HONG KONG – To avoid defaulting on its loans, cash-strapped China Evergrande Group on Wednesday said it plans to hold a 9.99 billion yuan ($1.5 billion) stake in Shengjing Bank Co Ltd, a state-owned asset management company. Company is to be sold.
One of Evergrande’s main lenders, Shengjing Bank, had demanded that all net proceeds from the settlement be used to settle the property developer’s financial liabilities due to the lender, Evergrande said in an exchange filing.
That requirement suggests that Evergrande would be unable to use the funds for other purposes such as interest payments to offshore bondholders.
Evergrande missed paying bond interest due on Wednesday, two bondholders said, its second unpaid offshore debt obligation in a week, though the company made partial payments to some of its onshore investors on Thursday.
After missing $83.5 million in coupon payments last Thursday, the company, at the bottom of a pile of $305 billion in debt, was due on Wednesday to make a $47.5 million bond interest payment on its 9.5 percent March 2024 bond.
Evergrande has quickly become China’s biggest corporate headache as it rages amid far-reaching ramifications for a messy recession, a managed collapse, or a bailout by Beijing less likely.
Evergrande said in its filing that 1.75 billion shares, representing 19.93 percent of the bank’s issued share capital, would be sold for 5.70 yuan to Shenyang Shengjing Finance Investment Group Co Ltd, a state-owned enterprise. .
After the deal to become the largest shareholder of the bank, Shenyang Shengjing’s stake in the bank will be increased to 20.79 percent. Evergrande’s stake in the bank will be reduced from 34.5 per cent to 14.75 per cent.
As of the first half of last year, Evergrande had 7 billion yuan in debt with the bank, which was 1.19 percent of the lender’s loan book, according to a report by brokerage CCB International last week, citing news reports.
Shengjing Bank’s financial health has come under the spotlight since May, when financial news outlet Caixin reported that China’s top banking watchdog was investigating linked transactions between Evergrande and the bank worth more than 100 billion yuan ($15.45 billion). Was.
On July 5, Evergrande said in a statement that its financial business with Shengjing complies with legal requirements.

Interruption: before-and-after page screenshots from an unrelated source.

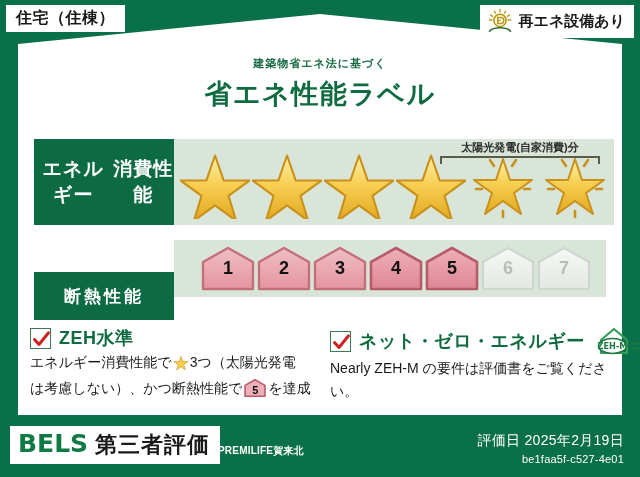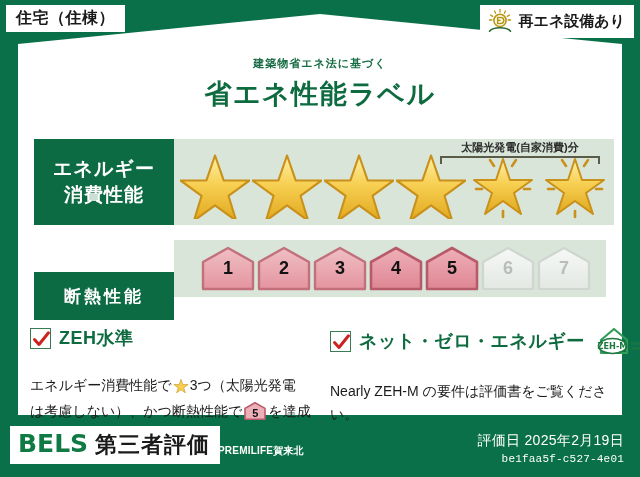"エネルギー" .row .lbl { flex-direction: column -> row }
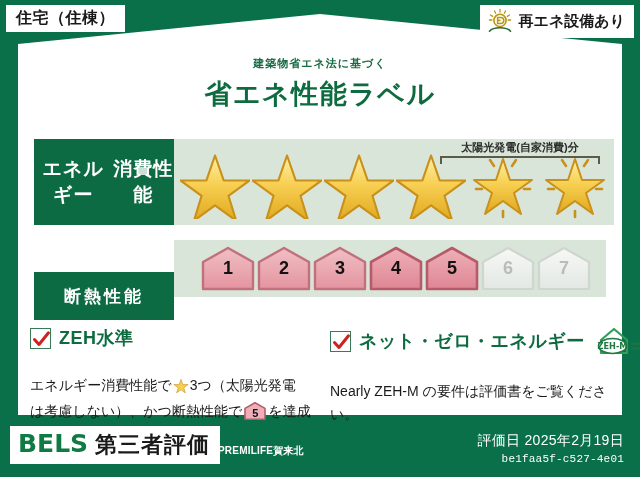"エネルギー消費性能で 3つ（太陽光発電" .zeh-body { margin-top: 24px -> 1px }
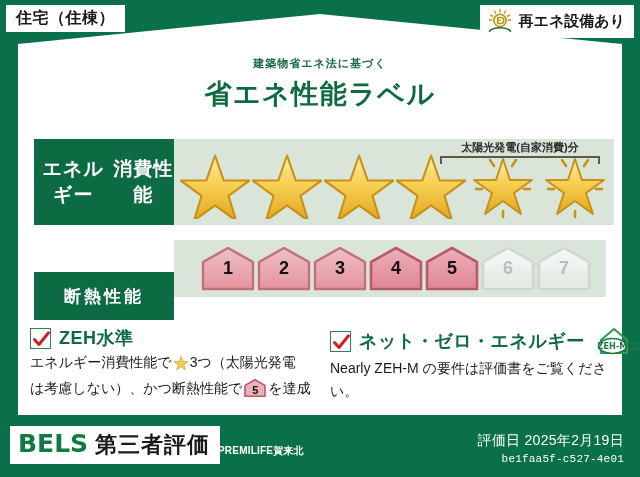"be1faa5f-c527-4e01" #foot-id { font-family: Liberation Mono, monospace -> Liberation Sans, sans-serif }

Days after that announcement, China’s northern city of Shenyang, where Shengjing is located, encouraged local state-owned companies to increase stake in the bank.
Shengjing reported a net profit of 1.03 billion yuan in the first half of 2021, down 63.6 percent from a year earlier, citing the impact of COVID-19, declining net interest income, and assets Due to the increase in provisions for the loss of “increased uncertainty of business operations”.
The bank’s non-performing loan ratio stood at 3.04 per cent at the end of June, higher than the industry-wide average of around 2 per cent.